Keep images out and repeat all data exactly.

---

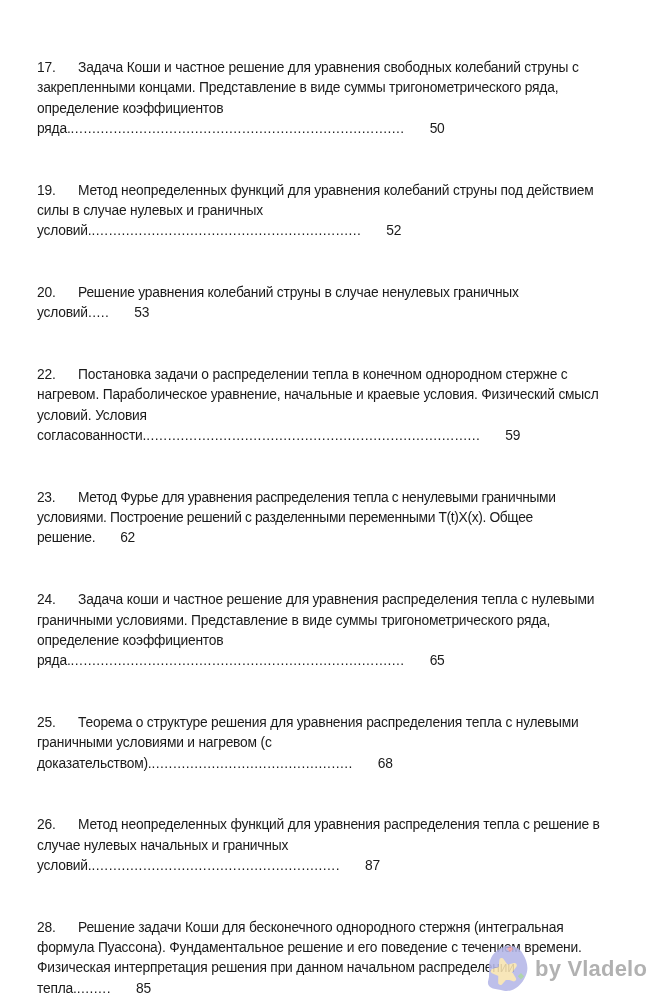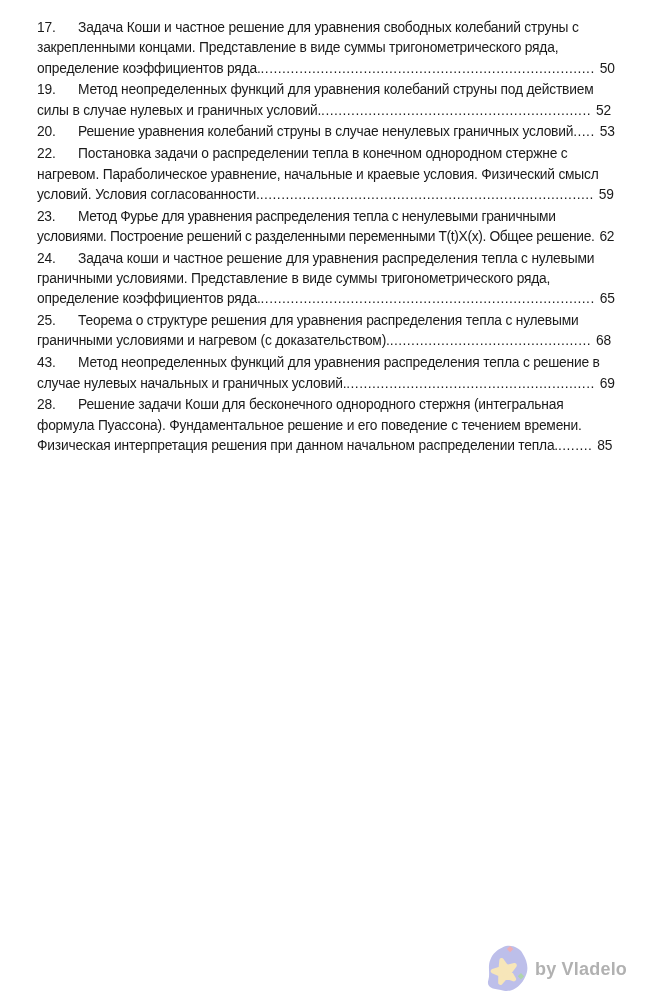"17." .num { margin-top: none -> 40px }
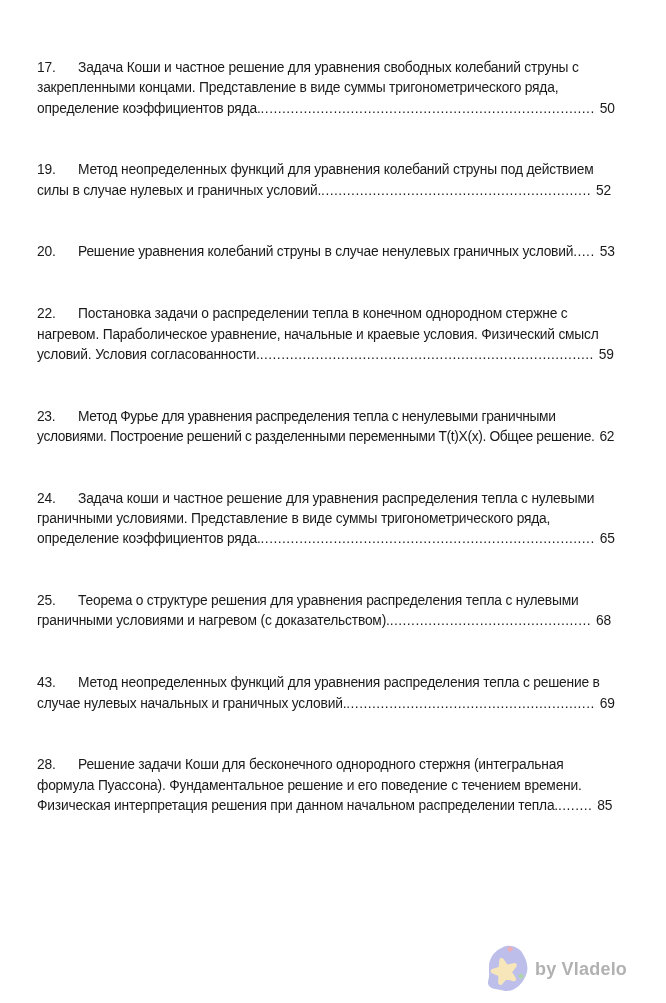"50" .pagenum { margin-left: none -> 20px }
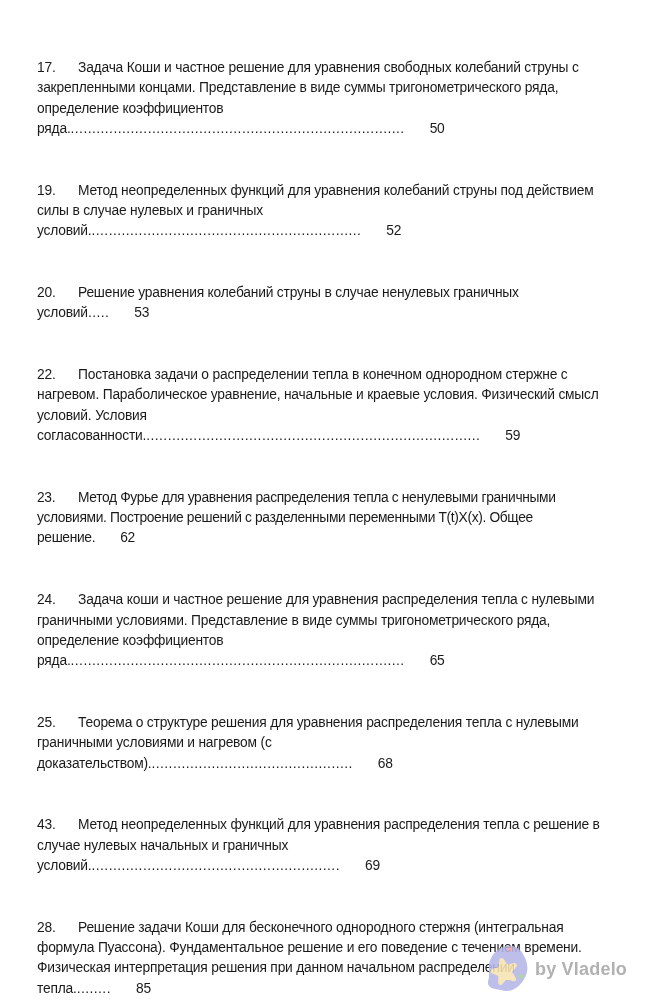"43." span.num { text: 43 -> 26 }
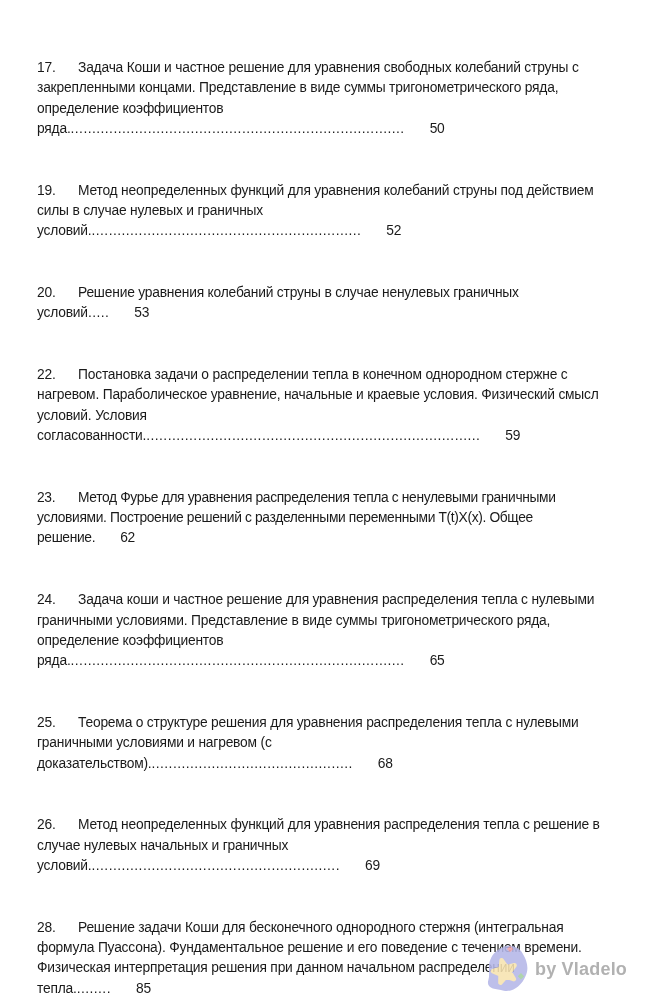"69" span.pagenum { text: 69 -> 87 }
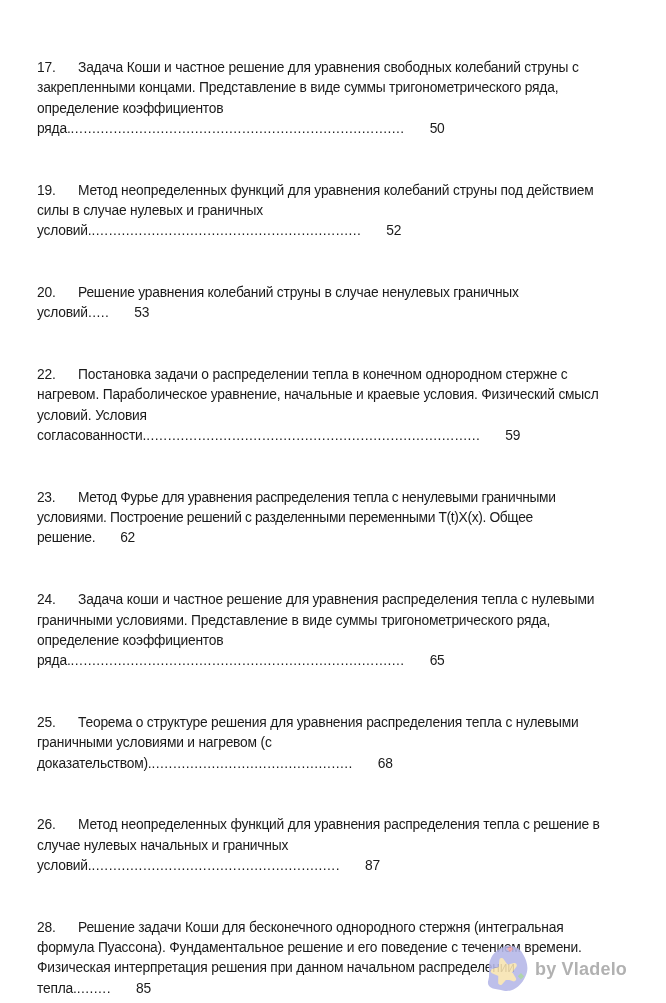"by Vladelo" .wm-text { font-size: 18px -> 22px }
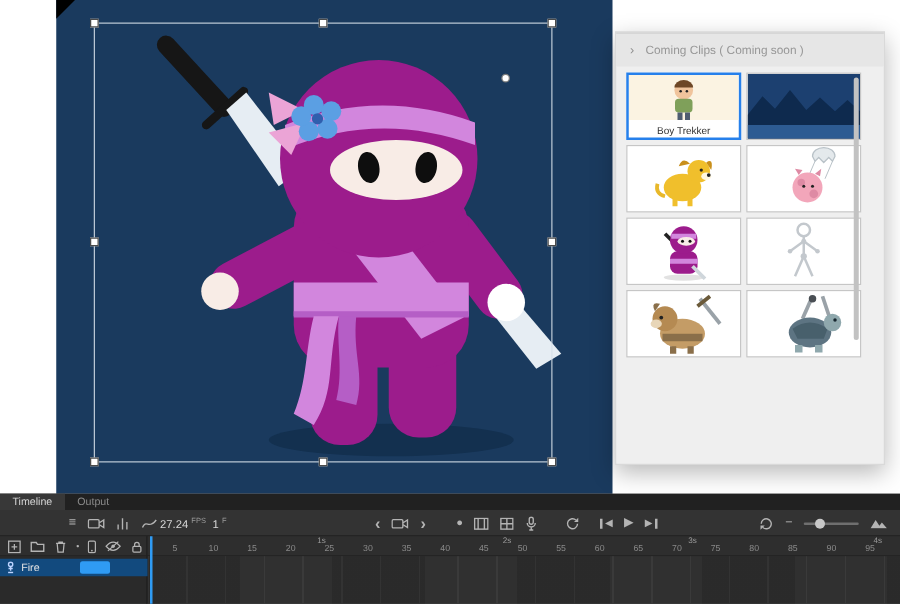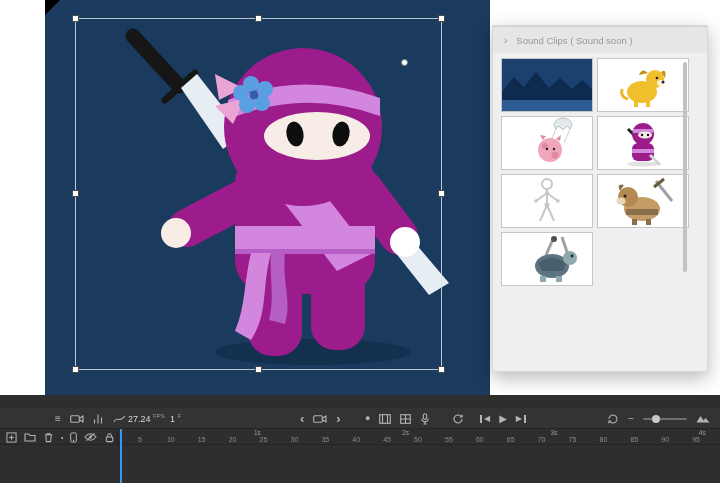"Sound Clips ( Sound soon" span.slabel { text: Sound Clips ( Sound -> Coming Clips ( Coming }
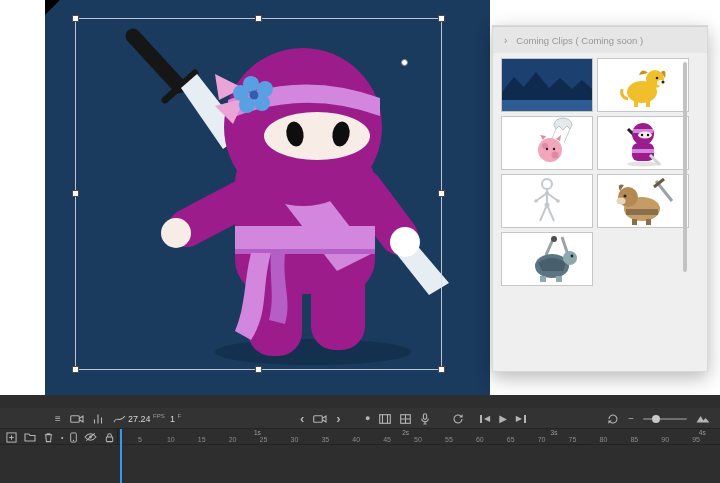"Boy Trekker" div.thumb { html: none -> <div> <svg> <rect></rect> <circle></circle> <path></path> <rect></rect> <rect></rect> <rect></rect> <circle></circle> <circle></circle> </svg> <div>Boy Trekker</div> </div> }
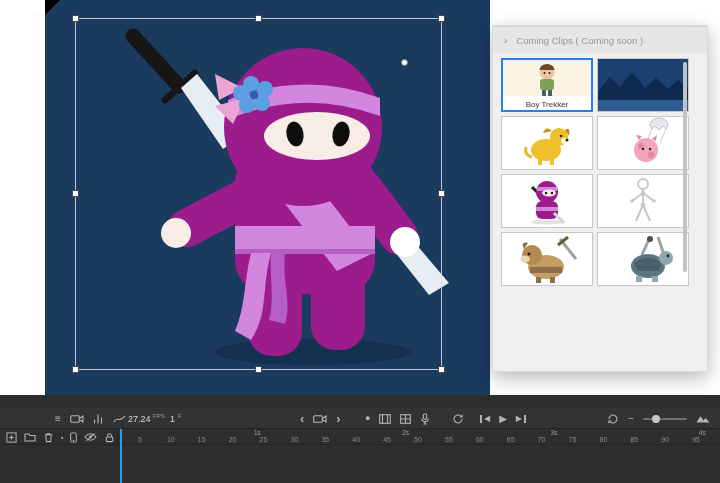"Timeline" div { html: none -> <div> <div>Timeline</div> <div>Output</div> </div> }
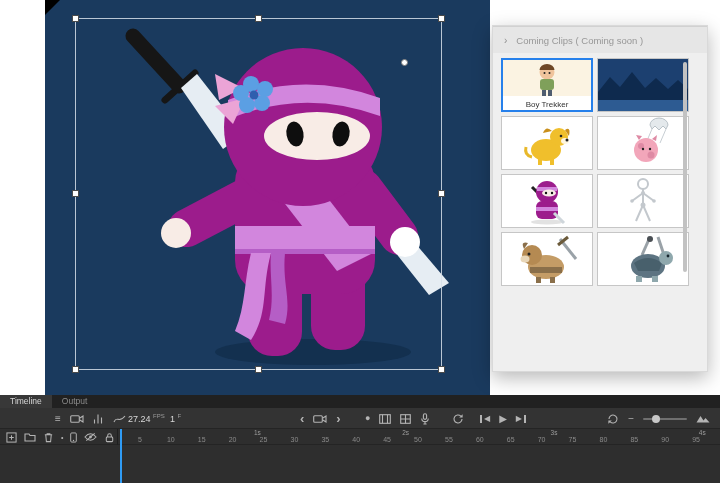"Fire" div { html: none -> <div> <div></div> <div> <div> <span> <svg> <circle></circle> <path></path> </svg> </span> <span>Fire</span> <span></span> </div> </div> </div> }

---

**EXERCISE RESPONSE**
"17." .num { margin-top: none -> 40px }
"50" .pagenum { margin-left: none -> 20px }
"43." span.num { text: 43 -> 26 }
"69" span.pagenum { text: 69 -> 87 }
"by Vladelo" .wm-text { font-size: 18px -> 22px }
"Sound Clips ( Sound soon" span.slabel { text: Sound Clips ( Sound -> Coming Clips ( Coming }
"Boy Trekker" div.thumb { html: none -> <div> <svg> <rect></rect> <circle></circle> <path></path> <rect></rect> <rect></rect> <rect></rect> <circle></circle> <circle></circle> </svg> <div>Boy Trekker</div> </div> }
"Timeline" div { html: none -> <div> <div>Timeline</div> <div>Output</div> </div> }
"Fire" div { html: none -> <div> <div></div> <div> <div> <span> <svg> <circle></circle> <path></path> </svg> </span> <span>Fire</span> <span></span> </div> </div> </div> }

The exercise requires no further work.